Look, he dropped out of Harvard, started Facebook from his college dorm. He was going to wear a hoodie. And there were some analysts said it showed a little immaturity, quite frankly.

Here's a guy who's now in the big leagues, most famous college dropout. I would say he's the second biggest college dropout.

BANFIELD: Steve Jobs.

ROMANS: Steve Job is the first one.

BANFIELD: Bill Gates.

ROMANS: OK, Bill Gates.

All right. So, now, there you go. You got a whole bunch of these guys who kind of really changing the way we used to technology and changing the way we live our lives and they didn't learn this in college. Maybe the kernel of the idea was in college, but they did this without the college degrees.

So, I want to talk about Steve Jobs. Reed College, he was only there for one semester. Steve Jobs, of course, Apple's Steve Jobs.

Do you know what? He went back to actually audit a calligraphy course. So, he did back to Reed College for calligraphy. But he didn't go back for any kind of tech reasons.

Bill Gates, Microsoft, Harvard, dropped in his junior year. I mean, look, he and Paul Allen were doing so well. I mean, he had to run the business. I mean, there was just no question. he did stay as well.

Michael Dell was premed at the University of Texas, Austin, left his freshman year. He was going to and buying old computers and refurbishing them. At one point, he realized, he promised his parents he was going to do this premed thing.

And he had so many old computers in his dorm room. I'm going to take the summer off and see what I can do. Promised his mom and dad, if sales aren't good, I'll go back to school. He did $180,000 in sales his first year. So --

BANFIELD: In a freshman year?

(CROSSTALK)

ROMANS: These are --

BANFIELD: Think his parents are proud of him now?

ROMANS: Oh, yes. I think all of these people's parents are proud of them.
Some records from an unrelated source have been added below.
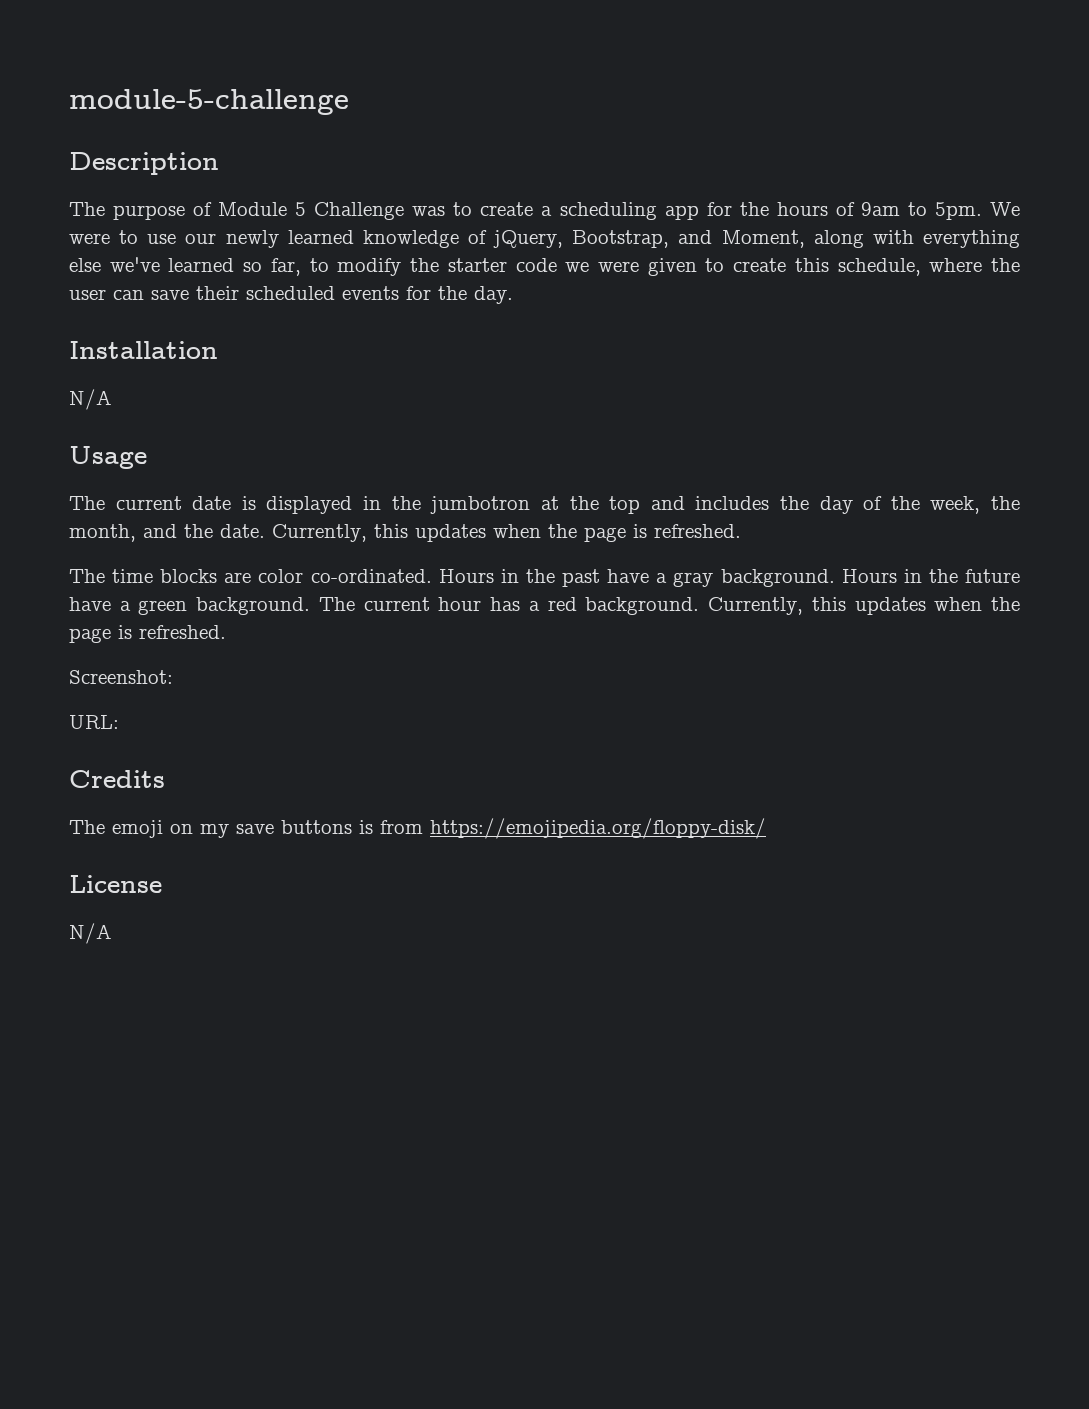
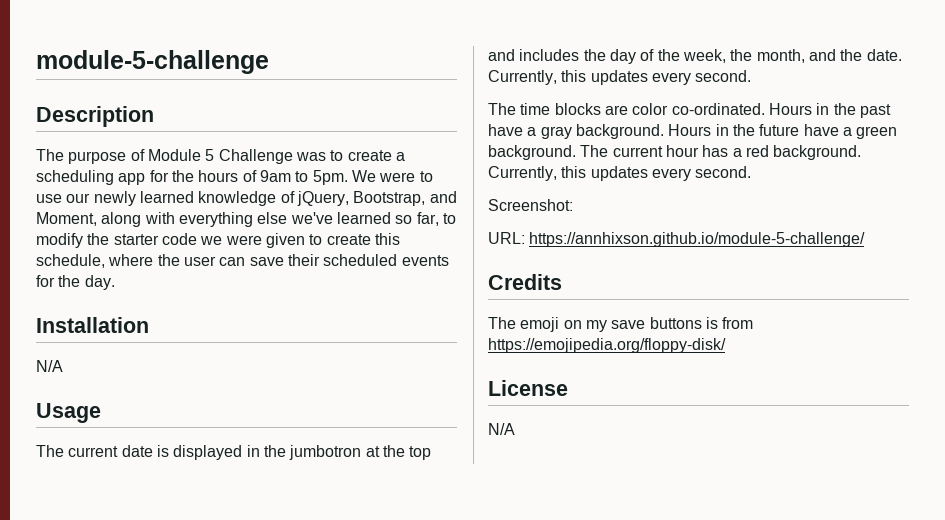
- The current date is displayed in the jumbotron at the top and includes the day of the week, the month, and the date. Currently, this updates when the page is refreshed.
+ The current date is displayed in the jumbotron at the top and includes the day of the week, the month, and the date. Currently, this updates every second.
- The current hour has a red background. Currently, this updates when the page is refreshed.
+ The current hour has a red background. Currently, this updates every second.
- URL:
+ URL: https://annhixson.github.io/module-5-challenge/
I want to be very clear about something. If your kid is telling you they want to leave, make sure they have a really good idea and make sure you tell them that the unemployment rate for a college grad is 4.1 percent. Unemployment rate for everyone else is 8.2 percent.

So, a college degree, armed with a college degree, that is how you're going to get ahead in the global economy. I will say that these guys are exceptions to the rule.

SAMBOLIN: Yes.

ROMANS: What exceptions they are. And all the hype and euphoria about Facebook just reminds everyone.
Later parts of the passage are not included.